On peut dire que ces morues sont des poissons de montagnes, car Terre-Neuve n'est qu'une montagne sous-marine. Lorsque le Nautilus s'ouvrit un chemin à travers leurs phalanges pressées, Conseil ne put retenir cette observation :
« Ça ! des morues ! dit-il ; mais je croyais que les morues étaient plates comme des limandes ou des soles ?
— Naïf ! m'écriai-je. Les morues ne sont plates que chez l'épicier, où on les montre ouvertes et étalées. Mais dans l'eau, ce sont des poissons fusiformes comme les mulets, et parfaitement conformés pour la marche.
— Je veux croire monsieur, répondit Conseil. Quelle nuée, quelle fourmilière !
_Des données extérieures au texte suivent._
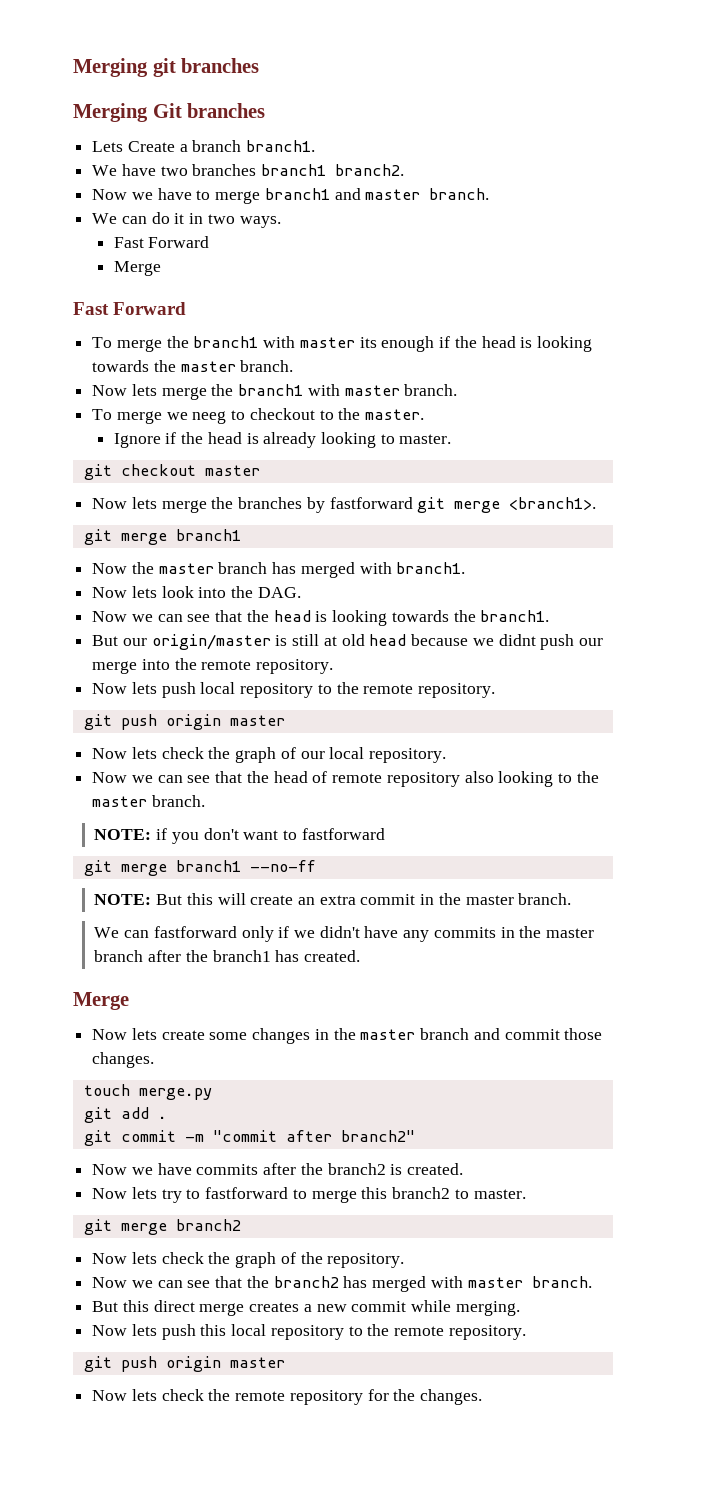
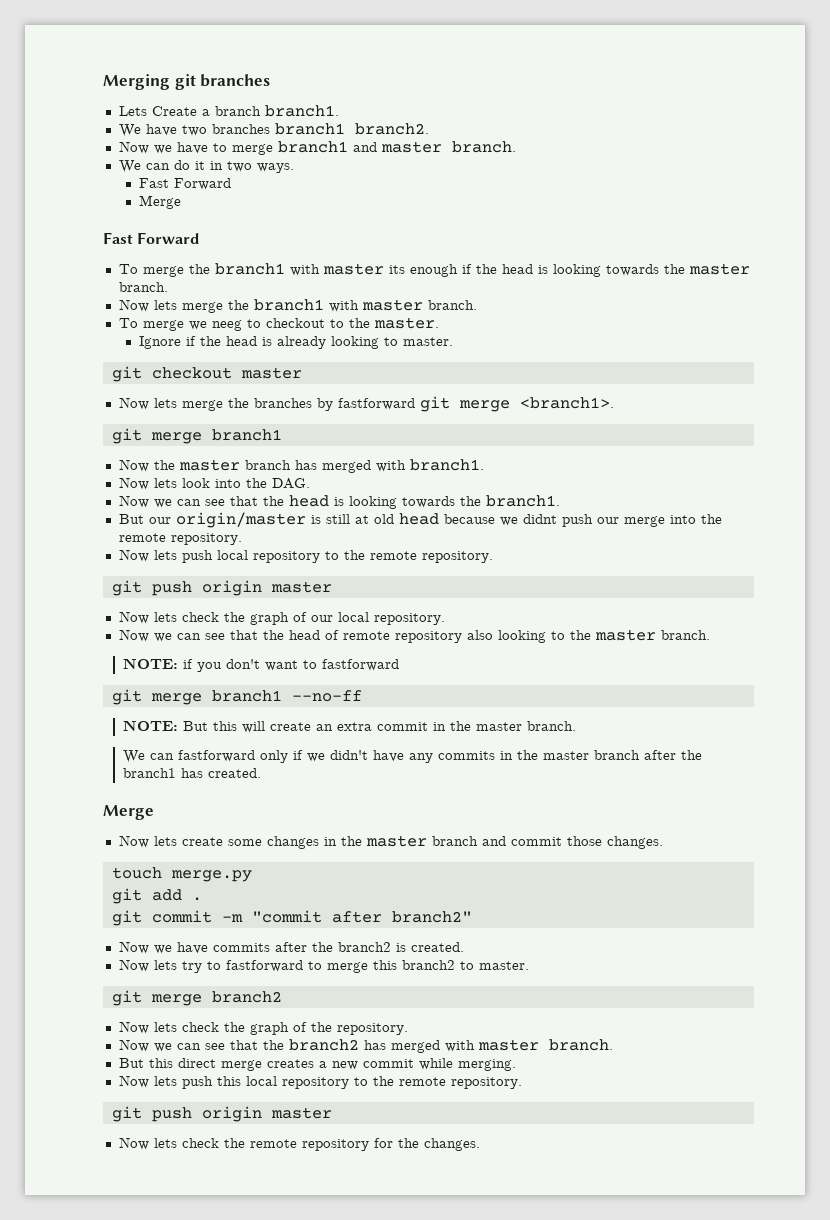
- Merging Git branches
— Eh ! mon ami, il y en aurait bien davantage, sans leurs ennemis, les rascasses et les hommes ! Sais-tu combien on a compté d'œufs dans une seule femelle ?
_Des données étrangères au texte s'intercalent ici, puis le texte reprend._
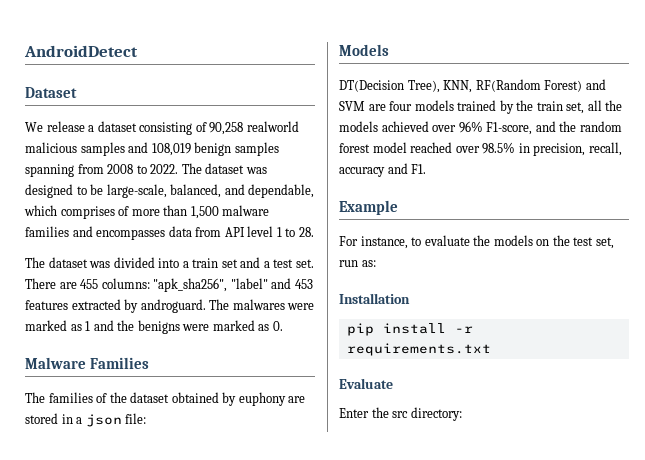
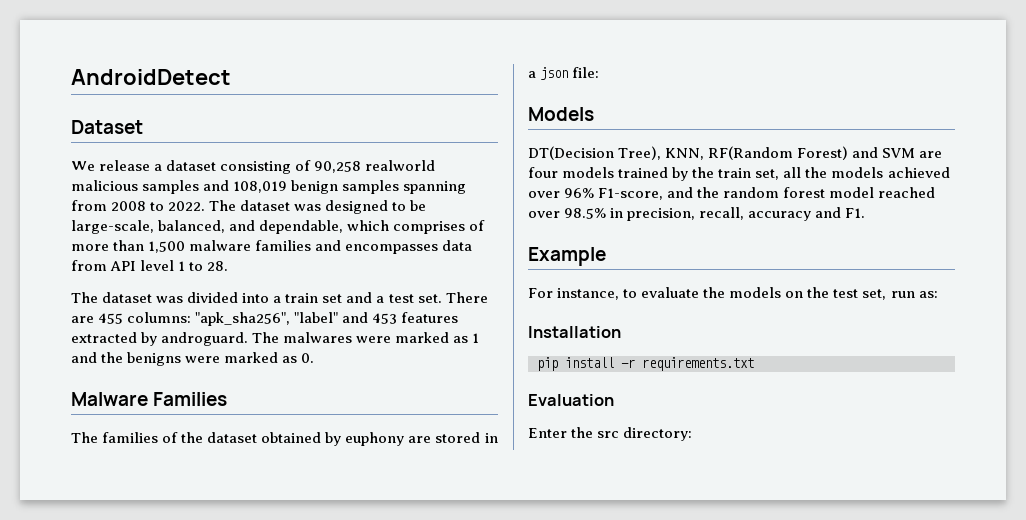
- Evaluate
+ Evaluation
— Faisons bien les choses, répondit Conseil. Cinq cent mille.
— Onze millions, mon ami.
— Onze millions. Voila ce que je n'admettrai jamais, à moins de les compter moi-même.
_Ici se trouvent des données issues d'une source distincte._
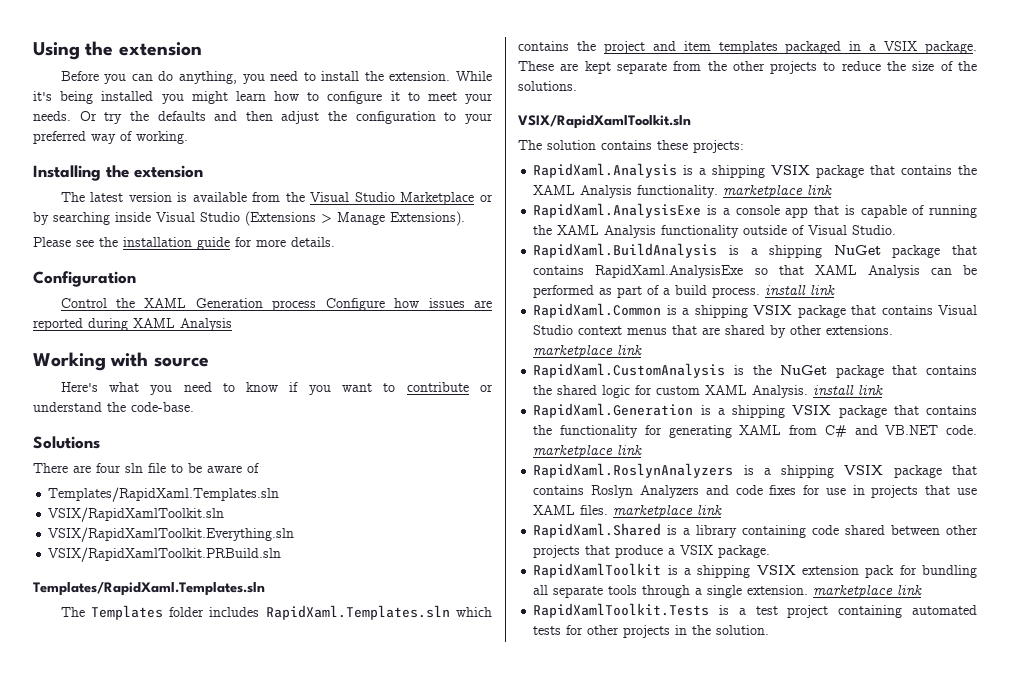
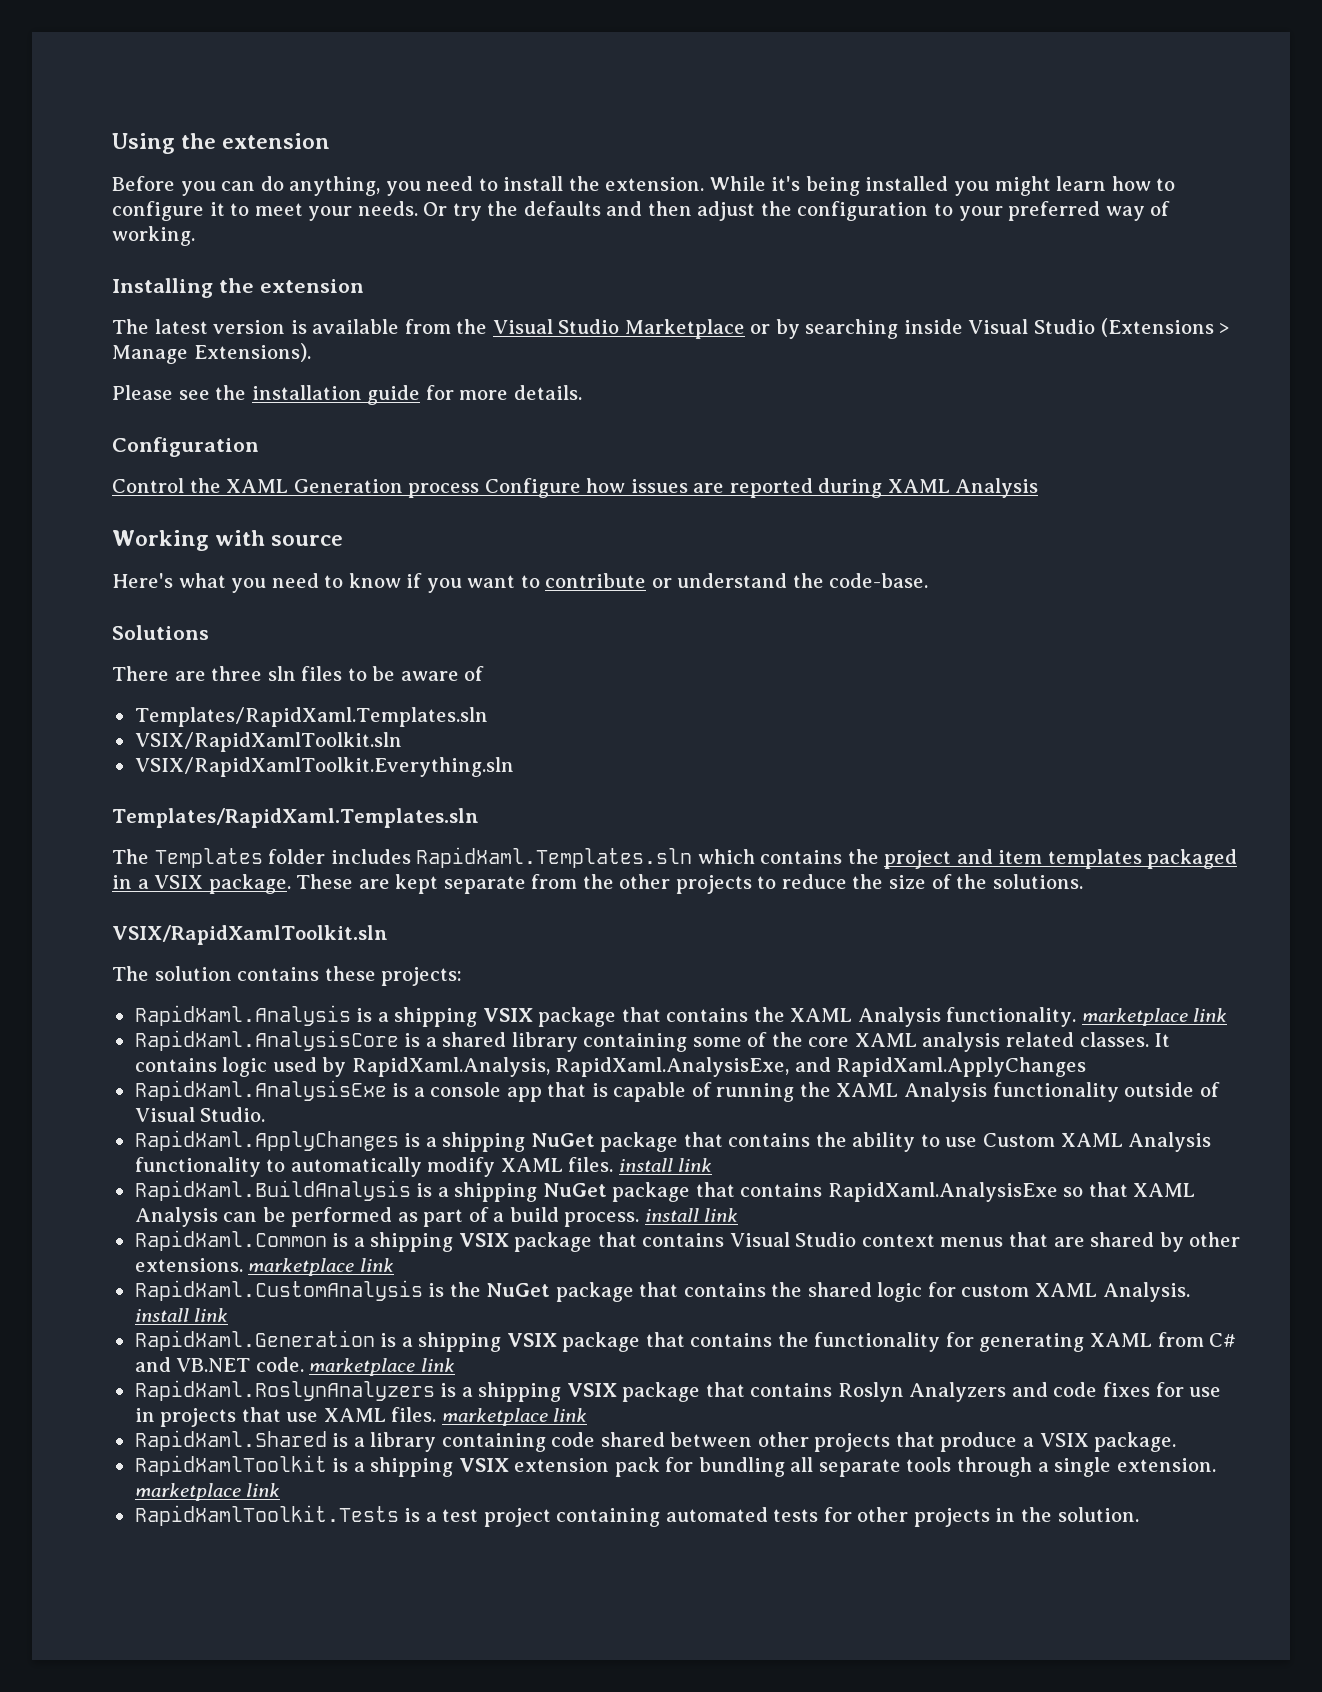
- There are four sln file to be aware of
+ There are three sln files to be aware of
- VSIX/RapidXamlToolkit.PRBuild.sln
+ RapidXaml.AnalysisCore is a shared library containing some of the core XAML analysis related classes. It contains logic used by RapidXaml.Analysis, RapidXaml.AnalysisExe, and RapidXaml.ApplyChanges
+ RapidXaml.ApplyChanges is a shipping NuGet package that contains the ability to use Custom XAML Analysis functionality to automatically modify XAML files. install link

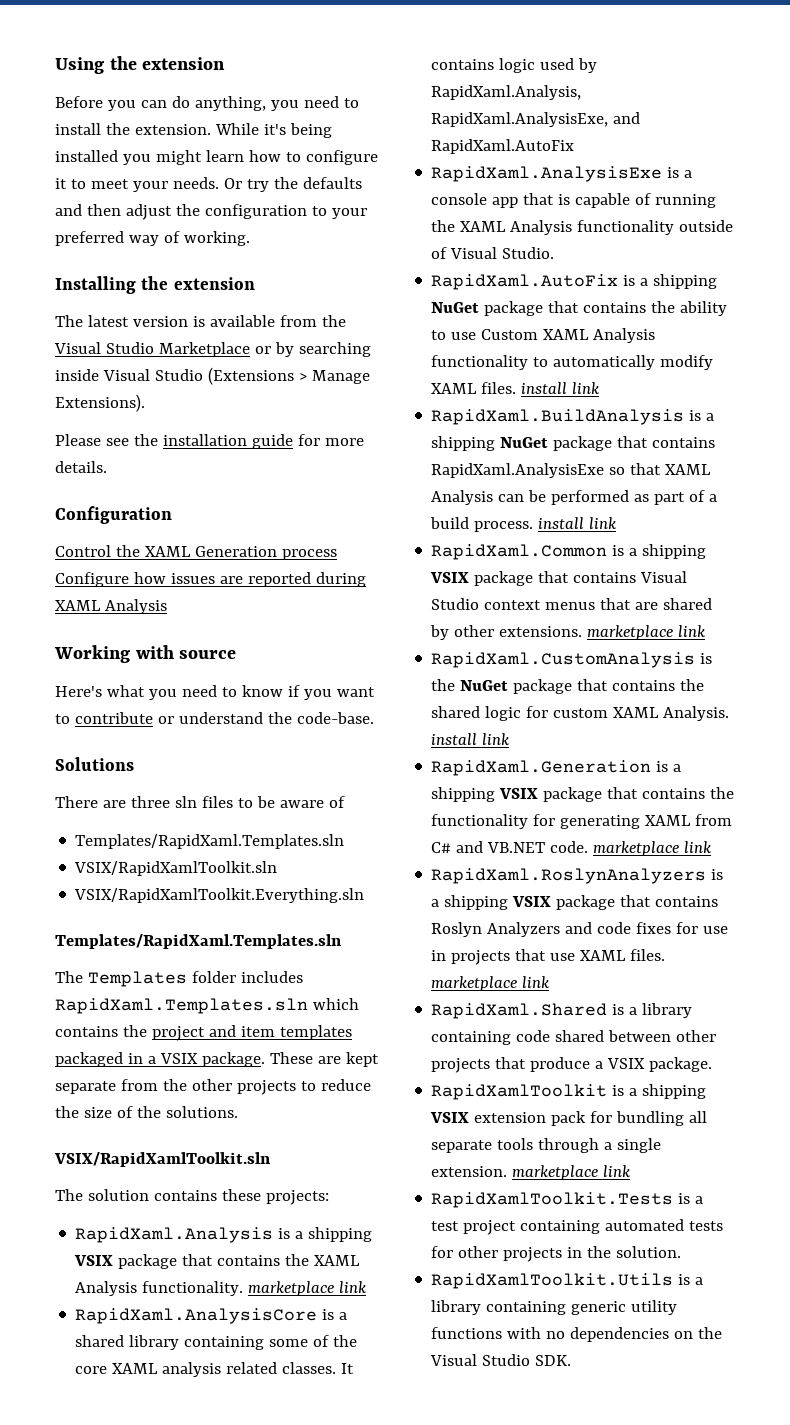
- It contains logic used by RapidXaml.Analysis, RapidXaml.AnalysisExe, and RapidXaml.ApplyChanges
+ It contains logic used by RapidXaml.Analysis, RapidXaml.AnalysisExe, and RapidXaml.AutoFix
- RapidXaml.ApplyChanges is a shipping NuGet package that contains the ability to use Custom XAML Analysis functionality to automatically modify XAML files. install link
+ RapidXaml.AutoFix is a shipping NuGet package that contains the ability to use Custom XAML Analysis functionality to automatically modify XAML files. install link
+ RapidXamlToolkit.Utils is a library containing generic utility functions with no dependencies on the Visual Studio SDK.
— Compte-les, Conseil. Mais tu auras plus vite fait de me croire. D'ailleurs, c'est par milliers que les Français, les Anglais, les Américains, les Danois, les Norvégiens, pêchent les morues. On les consomme en quantités prodigieuses, et sans l'étonnante fécondité de ces poissons, les mers en seraient bientôt dépeuplées. Ainsi en Angleterre et en Amérique seulement, cinq mille navires montés par soixante-quinze mille marins, sont employés à la pêche de la morue. Chaque navire en rapporte quarante mille en moyenne, ce qui fait vingt-cinq millions. Sur les côtes de la Norvège, même résultat.